I wanted to talk about Bhutanese incense for a bit. While of course there’s some overlap with Tibetan incenses due to the monasteries, Bhutanese incense commonly falls into what are essentially pink, red or slightly purple sticks that are all created largely similarly. Most stick incenses from Bhutan fall in this category and I would guess Nado incenses are probably the brand most people are familiar with. I don’t tend to see a huge variation in this theme. These sticks are created for a bit more durability than you see in many Tibetan sticks. They’re much harder to break, have a higher tensile strength, and tend to thickness. They’re also very blended in the sense that individual components are much harder to pick out from the overall scent. To my nose Bhutanese incenses tend to be a bit higher in resinous content than most Tibetan sticks, frankincense in particular seems to be a dominant note. These sticks can not only be fruity but they’re a bit berry like, likely from the juniper content which often tends to be the incense’s top ingredient. There’s certainly a lot of wood, herbs and spices in them but my general feeling is the ingredient list tends to be large enough to mix into a more homogenous whole. The difference between variant Bhutanese sticks then tends to be how deep the aroma is, whether it’s a sort of general theme or whether the more variant notes pop through a little more.
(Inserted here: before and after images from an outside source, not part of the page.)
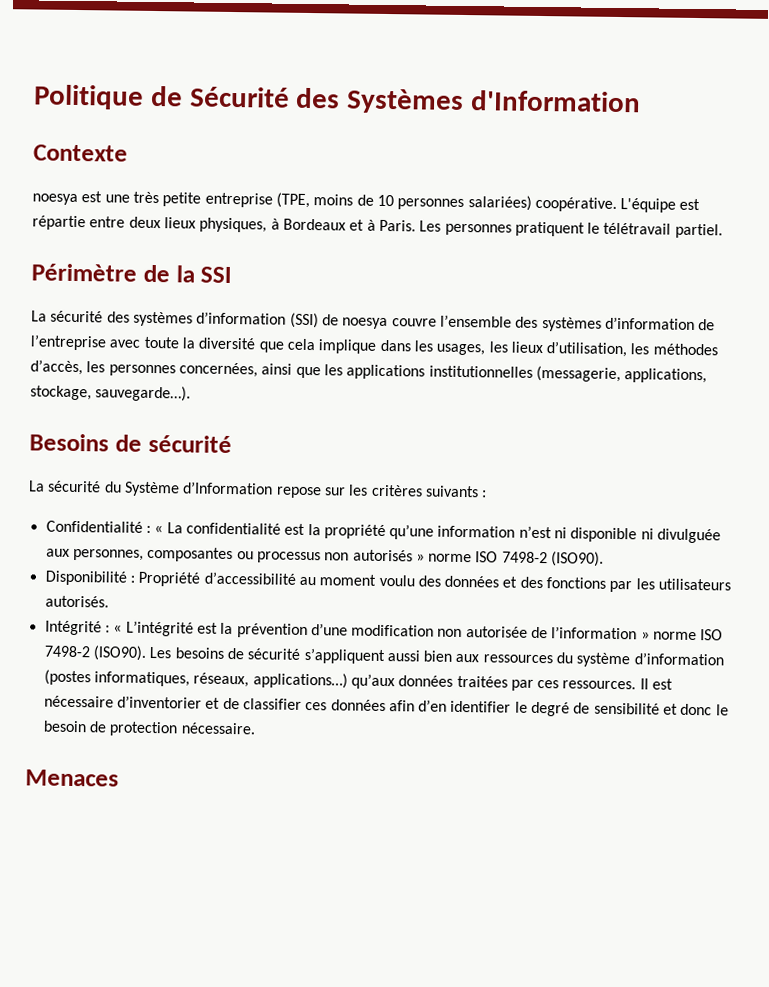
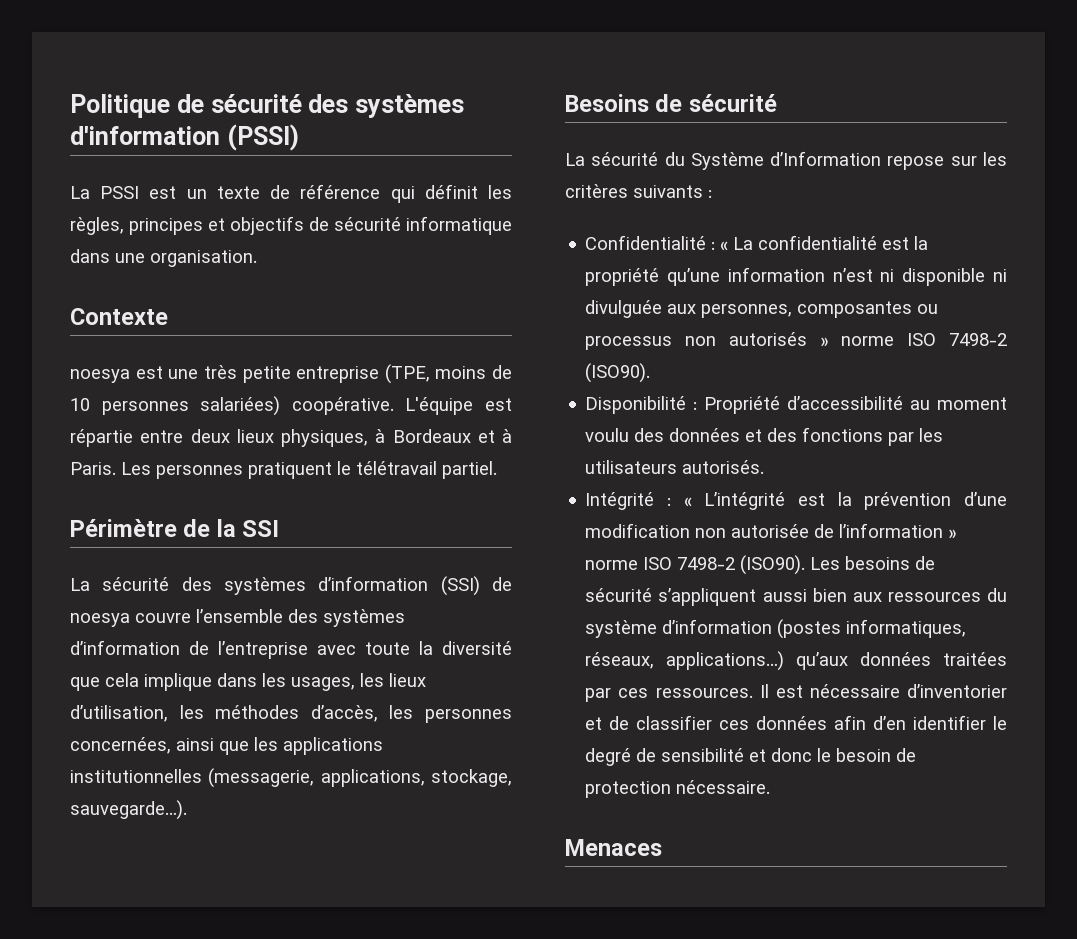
- Politique de Sécurité des Systèmes d'Information
+ Politique de sécurité des systèmes d'information (PSSI)
+ La PSSI est un texte de référence qui définit les règles, principes et objectifs de sécurité informatique dans une organisation.

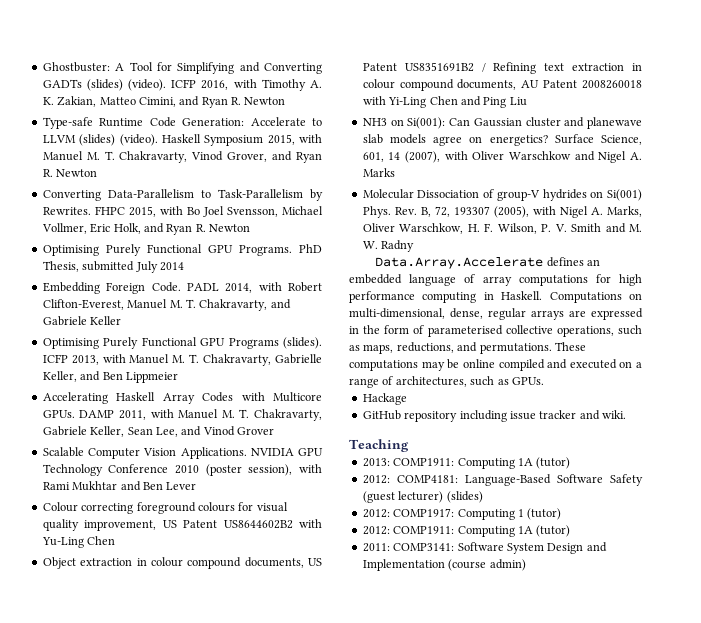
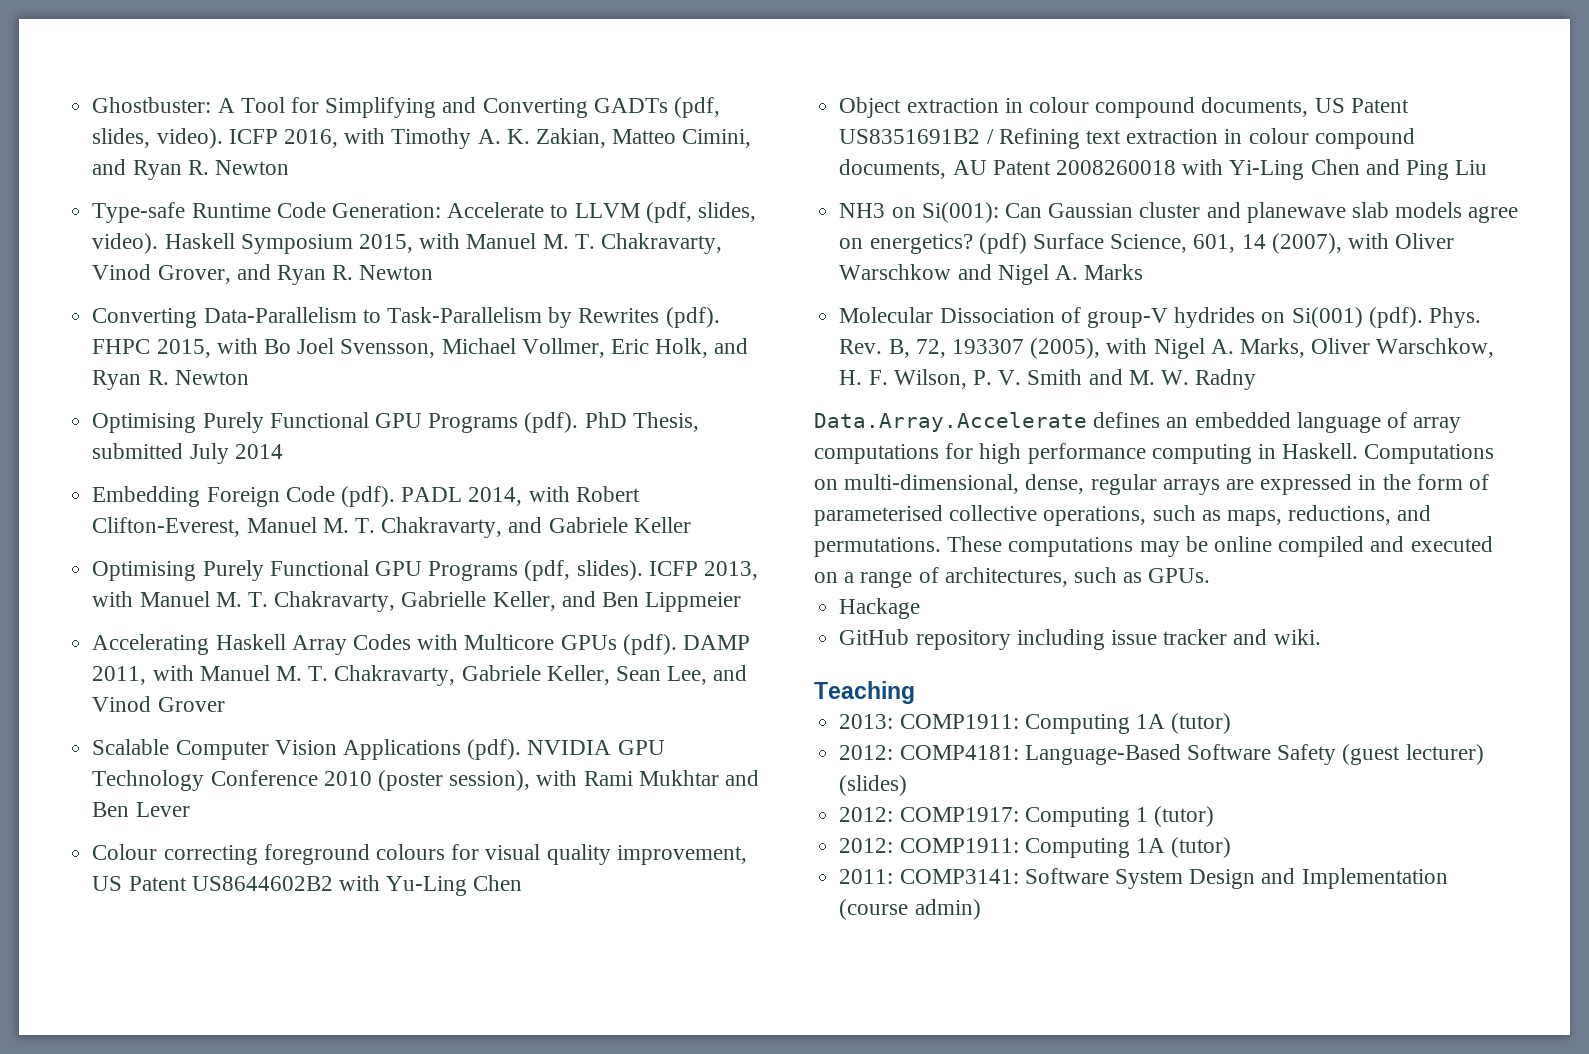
- Ghostbuster: A Tool for Simplifying and Converting GADTs (slides) (video).
+ Ghostbuster: A Tool for Simplifying and Converting GADTs (pdf, slides, video).
- Type-safe Runtime Code Generation: Accelerate to LLVM (slides) (video).
+ Type-safe Runtime Code Generation: Accelerate to LLVM (pdf, slides, video).
- Converting Data-Parallelism to Task-Parallelism by Rewrites.
+ Converting Data-Parallelism to Task-Parallelism by Rewrites (pdf).
- Optimising Purely Functional GPU Programs.
+ Optimising Purely Functional GPU Programs (pdf).
- Embedding Foreign Code.
+ Embedding Foreign Code (pdf).
- Optimising Purely Functional GPU Programs (slides).
+ Optimising Purely Functional GPU Programs (pdf, slides).
- Accelerating Haskell Array Codes with Multicore GPUs.
+ Accelerating Haskell Array Codes with Multicore GPUs (pdf).
- Scalable Computer Vision Applications.
+ Scalable Computer Vision Applications (pdf).
- Surface Science, 601, 14 (2007), with Oliver Warschkow and Nigel A. Marks
+ (pdf) Surface Science, 601, 14 (2007), with Oliver Warschkow and Nigel A. Marks
- Molecular Dissociation of group-V hydrides on Si(001) Phys.
+ Molecular Dissociation of group-V hydrides on Si(001) (pdf). Phys.

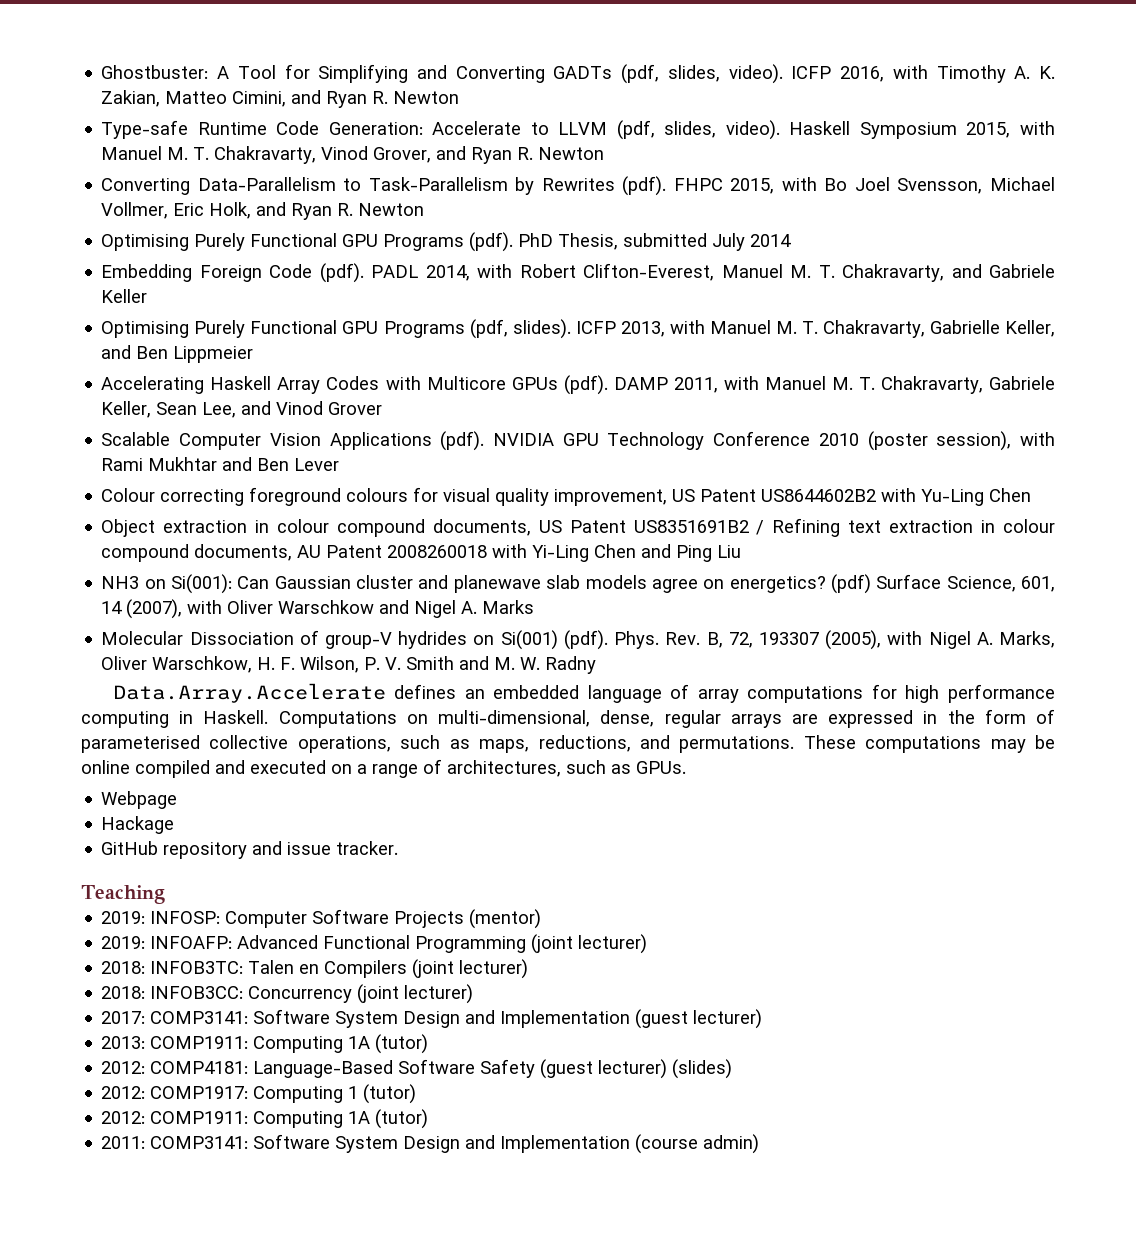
+ Webpage
- GitHub repository including issue tracker and wiki.
+ GitHub repository and issue tracker.
  Teaching
+ 2019: INFOSP: Computer Software Projects (mentor)
+ 2019: INFOAFP: Advanced Functional Programming (joint lecturer)
+ 2018: INFOB3TC: Talen en Compilers (joint lecturer)
+ 2018: INFOB3CC: Concurrency (joint lecturer)
+ 2017: COMP3141: Software System Design and Implementation (guest lecturer)

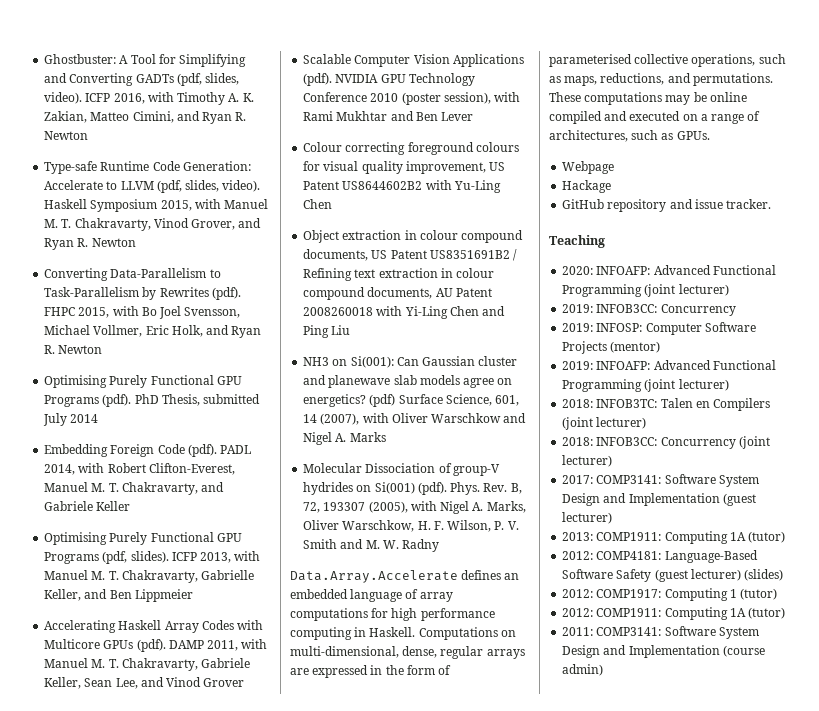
+ 2020: INFOAFP: Advanced Functional Programming (joint lecturer)
+ 2019: INFOB3CC: Concurrency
To that end, “The Lost Fragrance of the Mountain Gods” seems to be a pretty solid entry into this field and one that appears to be aimed at the English market. So in this case we can find out the incense also contains giwang (bezoar) (this appears to be something of a medicinal/herbal mix), clove, musk, nutmeg and saffron as well, most of which are also quite common in all Tibetan and Bhutanese incenses. In fact it has been impressed upon me quite frequently of late how much of a player saffron tends to be in these blends, it often seems to be what imparts a floral note to the top end which mixes nicely with the musk note. This incense is probably not quite as resinous as other Bhutanese, but I personally prefer that as it lets the woodiness out a bit. Overall, this is not a bad place to start overall if you want a good example of the style.